Hi @mn-mikke , any idea of this? Thanks

mn-mikke commented 4 years ago

Hi @jayden526,

  1. IMHO, maven unit tests have a problem with the provided scope of Spark dependencies.
  2. For running SW on a cluster, you need to make sure that SW libraries are on the classpath of every Spark executor. To achieve that you can do one of the below points:
jayden526 commented 4 years ago

@mn-mikke, Thanks a lot! Now I am adding the sparkling water jar when submit, and will see if it works.

jayden526 commented 4 years ago

@mn-mikke , it is able to run on cluster now! However it still fails in unit test by Maven (succeeds in Intellij unit test), an additional message is: [init] error: error while loading Object, Missing dependency 'object scala in compiler mirror', required by /Library/Java/JavaVirtualMachines/jdk1.8.0_171.jdk/Contents/Home/jre/lib/rt.jar(java/lang/Object.class) Failed to initialize compiler: object scala in compiler mirror not found. Note that as of 2.8 scala does not assume use of the java classpath. For the old behavior pass -usejavacp to scala, or if using a Settings ** object programmatically, settings.usejavacp.value = true.

Looks like it can't find the right scala dependency, but I never had this issue in any other unit tests in this module, Do you think it is related to dependency of SW lib? Thank you!

mn-mikke commented 4 years ago

Sparkling Water 3.30.0.7-1-2.4 was compiled with Scala 2.11.12. Can you try to upgrade Scala version in your project to 2.11.12 ?

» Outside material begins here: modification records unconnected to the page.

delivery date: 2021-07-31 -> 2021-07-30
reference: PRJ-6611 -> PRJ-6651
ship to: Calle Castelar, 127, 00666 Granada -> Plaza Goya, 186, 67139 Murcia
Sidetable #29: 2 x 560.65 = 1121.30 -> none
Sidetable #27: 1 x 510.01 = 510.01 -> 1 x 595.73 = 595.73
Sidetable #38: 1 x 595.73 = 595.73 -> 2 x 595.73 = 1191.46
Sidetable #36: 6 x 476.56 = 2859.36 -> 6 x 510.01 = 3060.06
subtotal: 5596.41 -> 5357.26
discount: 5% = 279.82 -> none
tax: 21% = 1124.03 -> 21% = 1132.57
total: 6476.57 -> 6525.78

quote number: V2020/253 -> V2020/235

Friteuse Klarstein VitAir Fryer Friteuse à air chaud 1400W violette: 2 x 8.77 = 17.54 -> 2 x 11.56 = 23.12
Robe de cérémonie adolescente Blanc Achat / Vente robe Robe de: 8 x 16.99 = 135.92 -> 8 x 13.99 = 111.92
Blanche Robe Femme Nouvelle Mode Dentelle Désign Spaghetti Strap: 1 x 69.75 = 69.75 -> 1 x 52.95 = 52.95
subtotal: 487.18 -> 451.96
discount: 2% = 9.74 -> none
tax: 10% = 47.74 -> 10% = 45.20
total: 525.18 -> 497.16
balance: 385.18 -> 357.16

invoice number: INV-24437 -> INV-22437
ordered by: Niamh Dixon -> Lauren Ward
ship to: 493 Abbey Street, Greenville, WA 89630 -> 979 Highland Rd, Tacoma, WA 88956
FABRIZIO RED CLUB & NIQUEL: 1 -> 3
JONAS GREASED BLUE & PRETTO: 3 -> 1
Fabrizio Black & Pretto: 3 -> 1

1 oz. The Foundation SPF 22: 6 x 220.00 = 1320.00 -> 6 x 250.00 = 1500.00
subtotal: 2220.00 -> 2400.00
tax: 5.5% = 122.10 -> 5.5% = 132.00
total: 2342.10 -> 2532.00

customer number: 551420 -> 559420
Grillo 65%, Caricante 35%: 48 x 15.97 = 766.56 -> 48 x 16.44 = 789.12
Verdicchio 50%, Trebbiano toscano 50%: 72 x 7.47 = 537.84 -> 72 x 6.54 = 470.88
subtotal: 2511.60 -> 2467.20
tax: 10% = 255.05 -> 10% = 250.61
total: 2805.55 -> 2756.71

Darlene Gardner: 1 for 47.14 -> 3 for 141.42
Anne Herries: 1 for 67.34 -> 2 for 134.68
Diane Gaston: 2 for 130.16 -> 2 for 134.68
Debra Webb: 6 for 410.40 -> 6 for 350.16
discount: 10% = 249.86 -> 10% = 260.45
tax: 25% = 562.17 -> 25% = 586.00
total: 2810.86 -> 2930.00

mn-mikke commented 4 years ago

Hi @jayden526, do you still have any problem or can I close this ticket?

jayden526 commented 4 years ago

@mn-mikke, sorry for the late reply, it didn't work for me last time and let me try it again to get an update.

jayden526 commented 4 years ago

Hi @mn-mikke , I tried scala 2.11.12 in maven, and now it gives a new error: Not a version: 9 java.lang.NumberFormatException: Not a version: 9 at scala.util.PropertiesTrait$class.parts$1(Properties.scala:184) at scala.util.PropertiesTrait$class.isJavaAtLeast(Properties.scala:187) at scala.util.Properties$.isJavaAtLeast(Properties.scala:17) at scala.tools.util.PathResolverBase$Calculated$.javaBootClasspath(PathResolver.scala:276) at scala.tools.util.PathResolverBase$Calculated$.basis(PathResolver.scala:283) at scala.tools.util.PathResolverBase$Calculated$.containers$lzycompute(PathResolver.scala:293) at scala.tools.util.PathResolverBase$Calculated$.containers(PathResolver.scala:293) at scala.tools.util.PathResolverBase.containers(PathResolver.scala:309) at scala.tools.util.PathResolver.computeResult(PathResolver.scala:341)

I checked online resources and looks like this issue was resolved after scala 2.11.11. Do you have any idea? Thanks a lot!

jayden526 commented 4 years ago

Hi @mn-mikke , as you said 'Sparkling Water 3.30.0.7-1-2.4 was compiled with Scala 2.11.12', while I don't have issues running with scala 2.11.7 on cluster (except unit test issue in maven), can I just go with 2.11.7? or any SW versions complied with 2.11.7? Thanks

mn-mikke commented 4 years ago

I checked online resources and looks like this issue was resolved after scala 2.11.11. Do you have any idea? Thanks a lot!

I guess that one of your other project dependencies still reference an older version of scala. i would try to analyze via mvn dependency:tree or other tool.

mn-mikke commented 4 years ago

Any SW versions complied with 2.11.7?

Nope. All recent versions for spark 2.1 - 2.4 are compiled with Scala 2.11.12

jayden526 commented 4 years ago

Thanks @mn-mikke, this issue was finally resolved by setting 'spark.ext.h2o.repl.enabled=true' in spark config.

jayden526 commented 4 years ago

Sorry, should be 'spark.ext.h2o.repl.enabled, false' or H2OContext.setReplDisabled()